WHAT NEEDS TO BE DONE: Your task is to return all of the entries below exactly, leaving out each picture.

Data excerpts:
──────

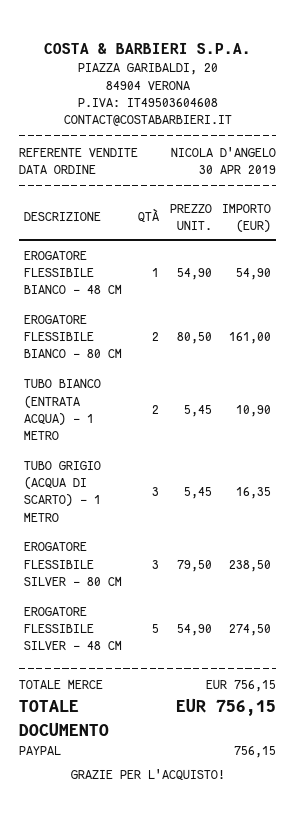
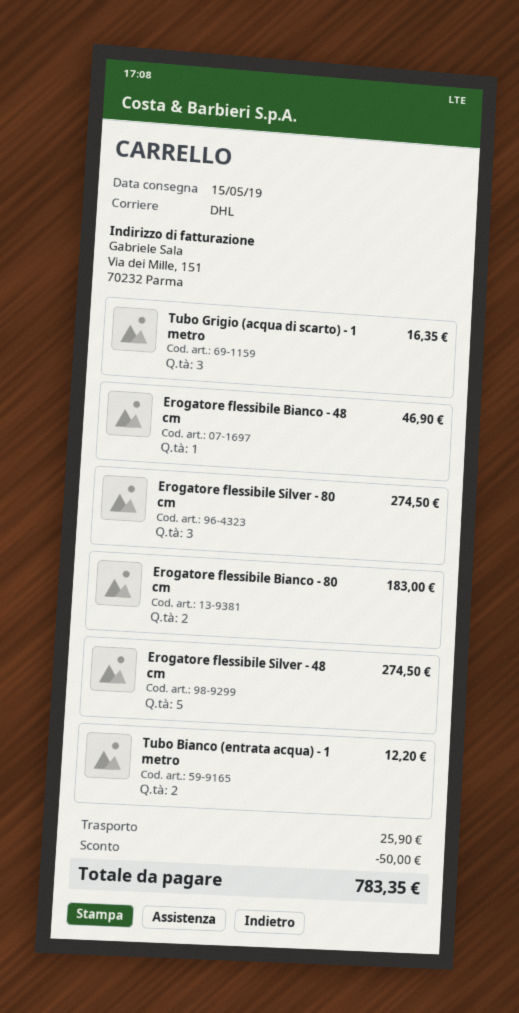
EROGATORE FLESSIBILE BIANCO - 48 CM: 1 for 54.90 -> 1 for 46.90
EROGATORE FLESSIBILE BIANCO - 80 CM: 2 for 161.00 -> 2 for 183.00
TUBO BIANCO (ENTRATA ACQUA) - 1 METRO: 2 for 10.90 -> 2 for 12.20
EROGATORE FLESSIBILE SILVER - 80 CM: 3 for 238.50 -> 3 for 274.50
discount: none -> 50.00
shipping: none -> 25.90
total: 756.15 -> 783.35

──────

EXERCISE ANSWER:
EROGATORE FLESSIBILE BIANCO - 48 CM: 1 for 54.90 -> 1 for 46.90
EROGATORE FLESSIBILE BIANCO - 80 CM: 2 for 161.00 -> 2 for 183.00
TUBO BIANCO (ENTRATA ACQUA) - 1 METRO: 2 for 10.90 -> 2 for 12.20
EROGATORE FLESSIBILE SILVER - 80 CM: 3 for 238.50 -> 3 for 274.50
discount: none -> 50.00
shipping: none -> 25.90
total: 756.15 -> 783.35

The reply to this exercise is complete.